Secondly, let me focus on workforce challenges in the rare disease action plan, which my hon. Friend the Member for Blaydon highlighted as one of the key areas for the rare diseases community. A recent survey by Rare Disease UK found that nearly half of all respondents did not feel that they were being given enough information or support about their condition and the care that they needed post diagnosis. It is clear that we need to scale up our wonderful healthcare professionals to equip them with skills and the awareness of rare diseases. For some people, as we have heard, it can take up to five years on average to get the correct diagnosis.
That brings me to the Lily Foundation story, which particularly touched me. I met Lily’s mother at one of the events organised by my hon. Friend the Member for Blaydon. Lily’s mother set up Lily’s Foundation, and it was a delight to speak to her. She is a part of the mitochondrial research campaign. Lily was diagnosed with mitochondrial disease when she was born in 2006; her mum said that the family felt shocked, isolated and devastated. They researched for information and support, but found none. There is no cure for mitochondrial disease—MD—and Lily sadly passed away when she was only eight months old. Although there is no cure, there is treatment, which focuses on relieving symptoms rather than treating them. According to NHS England, many aspects of MD can be prevented or helped by early diagnosis, before symptoms start to show.

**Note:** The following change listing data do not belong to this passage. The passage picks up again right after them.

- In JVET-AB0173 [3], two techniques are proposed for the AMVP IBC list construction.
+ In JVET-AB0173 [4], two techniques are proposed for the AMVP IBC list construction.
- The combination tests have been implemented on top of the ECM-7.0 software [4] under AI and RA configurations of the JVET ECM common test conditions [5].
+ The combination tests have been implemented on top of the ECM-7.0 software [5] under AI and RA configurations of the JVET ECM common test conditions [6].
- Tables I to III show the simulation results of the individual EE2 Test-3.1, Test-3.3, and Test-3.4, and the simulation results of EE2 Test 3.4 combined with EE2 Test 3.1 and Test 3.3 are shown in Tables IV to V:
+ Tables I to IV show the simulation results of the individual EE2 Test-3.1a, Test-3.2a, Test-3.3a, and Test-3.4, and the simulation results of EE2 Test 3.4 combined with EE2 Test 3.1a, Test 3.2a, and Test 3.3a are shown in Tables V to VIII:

The Government’s action plan states that it seeks to address the awareness of rare diseases by expanding digital educational resources on rare diseases for healthcare professionals. How will those programmes be delivered to healthcare professionals to ensure that we actually raise awareness? On the workforce, 7 million people are waiting for months—even years—for treatment, yet the Government cut the number of medical school places this summer. Given the need for an increased amount of care for rare disease patients, as well as more focused care, how do the Government plan to increase the number of available staff to support the aims of the 2023 action plan and wider strategy?
We heard a lot about the need for funding for research into rare diseases, and I want to focus on the Government’s £340 million innovative medicines fund. That was launched last year, and it is designed to provide for quicker access to the most advanced life-saving treatments. Why has it not yet been used? The Association of the British Pharmaceutical Industry has significant concerns that the design of the fund makes it difficult for companies to use. Will the Minister update us on whether the Government are addressing the industry’s concerns about the fund? If the fund is available, it should be used to find new treatments for rare diseases.

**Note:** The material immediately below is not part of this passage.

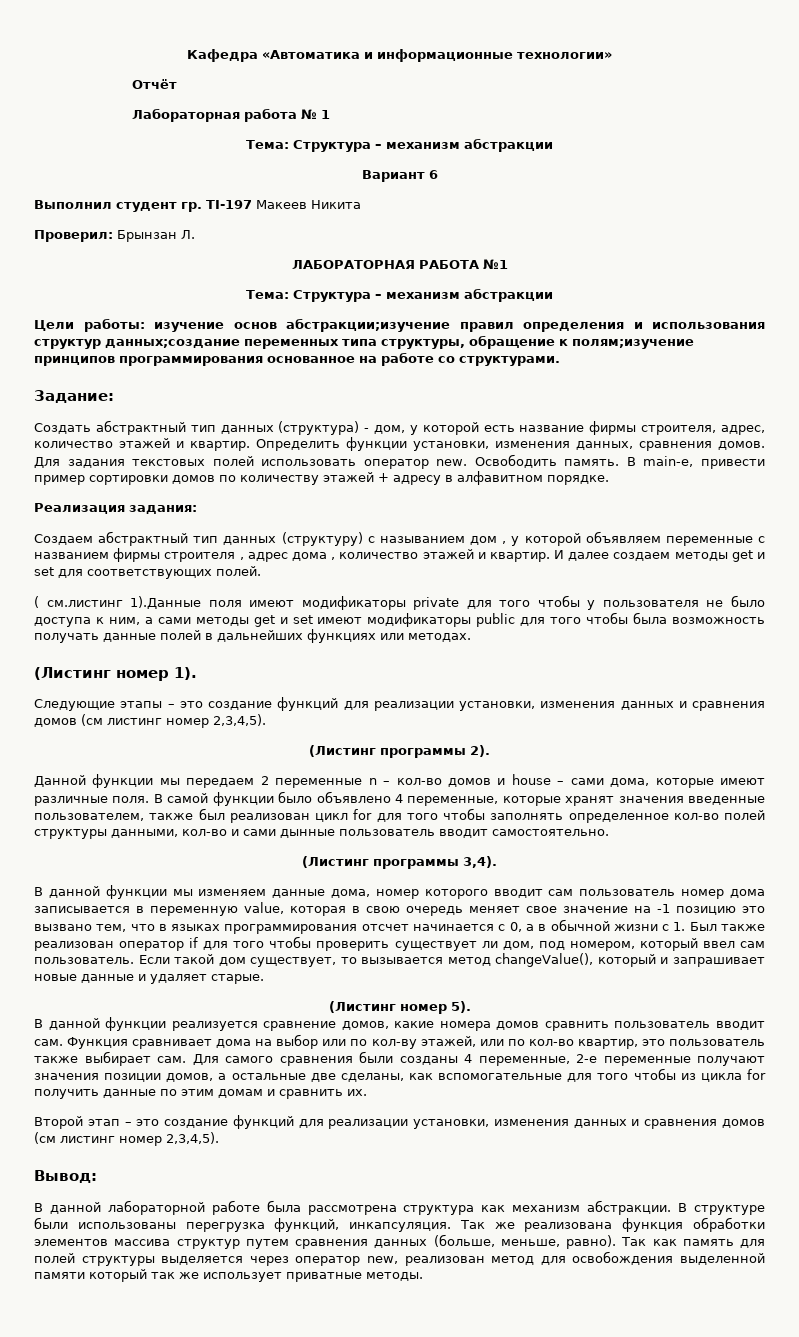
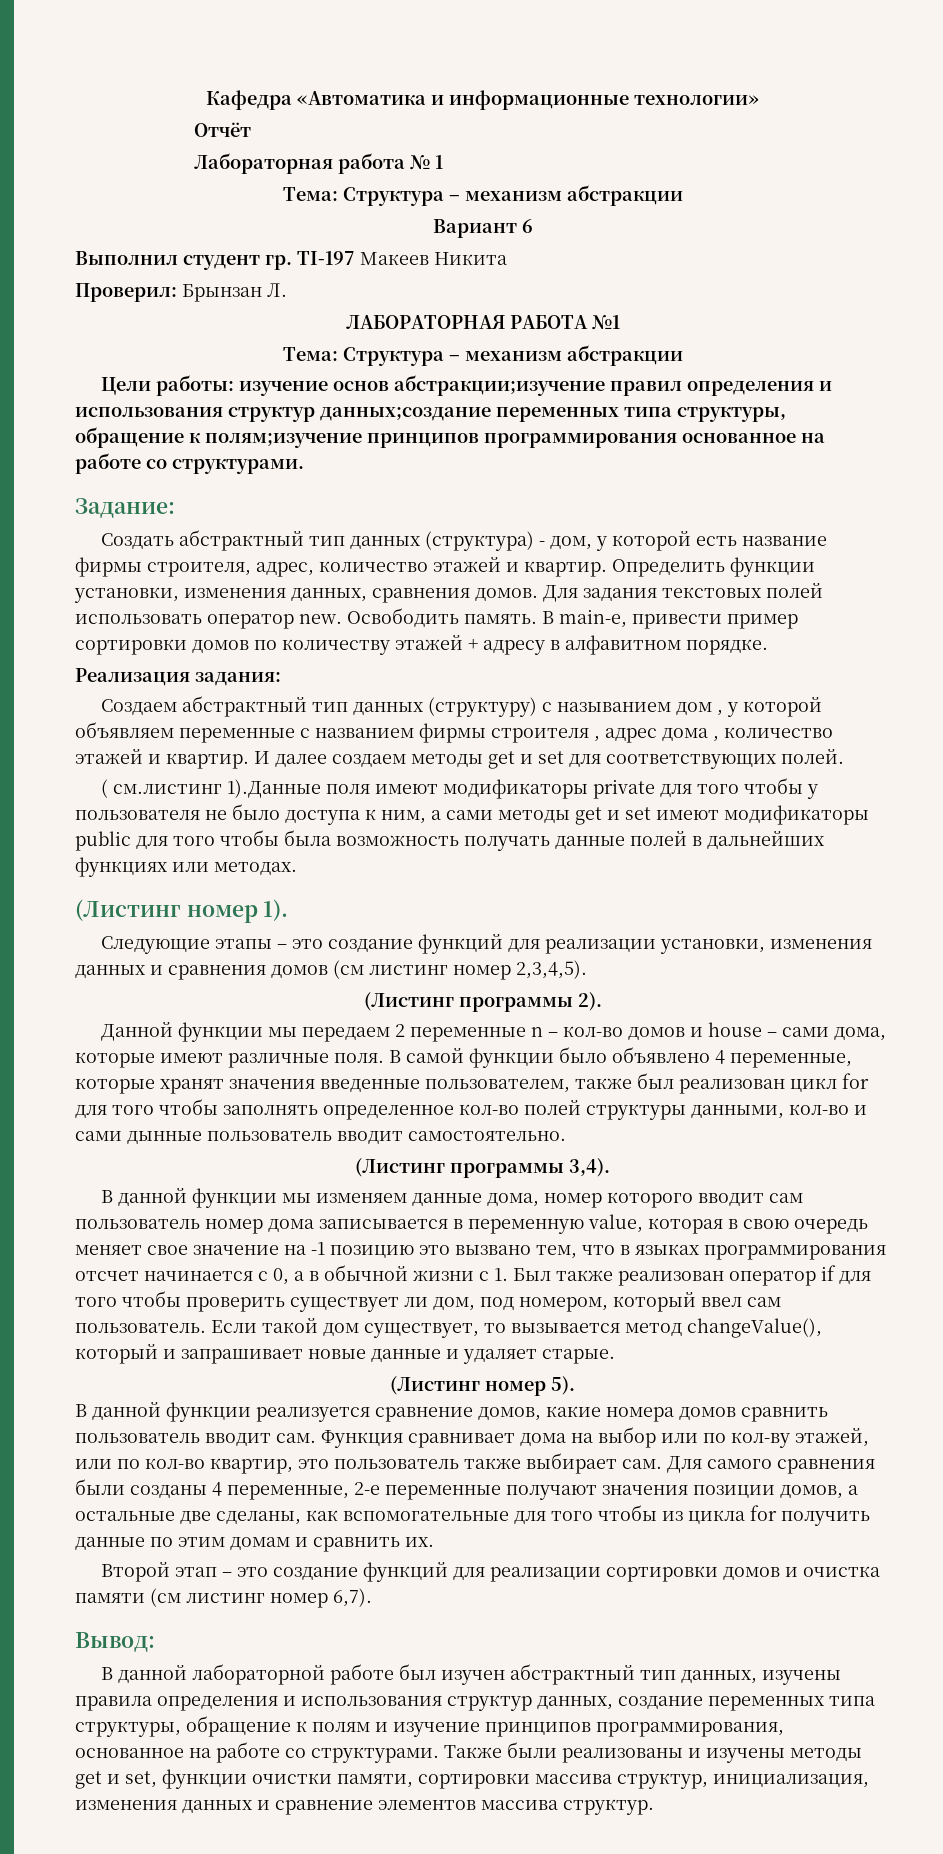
- Второй этап – это создание функций для реализации установки, изменения данных и сравнения домов (см листинг номер 2,3,4,5).
+ Второй этап – это создание функций для реализации сортировки домов и очистка памяти (см листинг номер 6,7).
- В данной лабораторной работе была рассмотрена структура как механизм абстракции. В структуре были использованы перегрузка функций, инкапсуляция. Так же реализована функция обработки элементов массива структур путем сравнения данных (больше, меньше, равно). Так как память для полей структуры выделяется через оператор new, реализован метод для освобождения выделенной памяти который так же использует приватные методы.
+ В данной лабораторной работе был изучен абстрактный тип данных, изучены правила определения и использования структур данных, создание переменных типа структуры, обращение к полям и изучение принципов программирования, основанное на работе со структурами. Также были реализованы и изучены методы get и set, функции очистки памяти, сортировки массива структур, инициализация, изменения данных и сравнение элементов массива структур.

Finally, the indicators for measuring the success of the rare disease action plan have not yet been specified, so I would be grateful if the Minister set out when they will be specified. Without them, it will be impossible to assess whether care needs have been met or accurately measured by improvements in health outcomes.
This has been a great debate, and I thank both the hon. Member for Strangford and my hon. Friend the Member for Blaydon for continuing their campaign in this area. [Interruption.] Sorry, and the hon. Member for Edinburgh North and Leith (Deidre Brock)—I am slightly forgetful at the moment. I know that the Members present are determined to ensure that the voices of patients with rare diseases are heard, and that children and adults have access to the best knowledge, diagnosis and treatment available. I look forward to hearing from the Minister.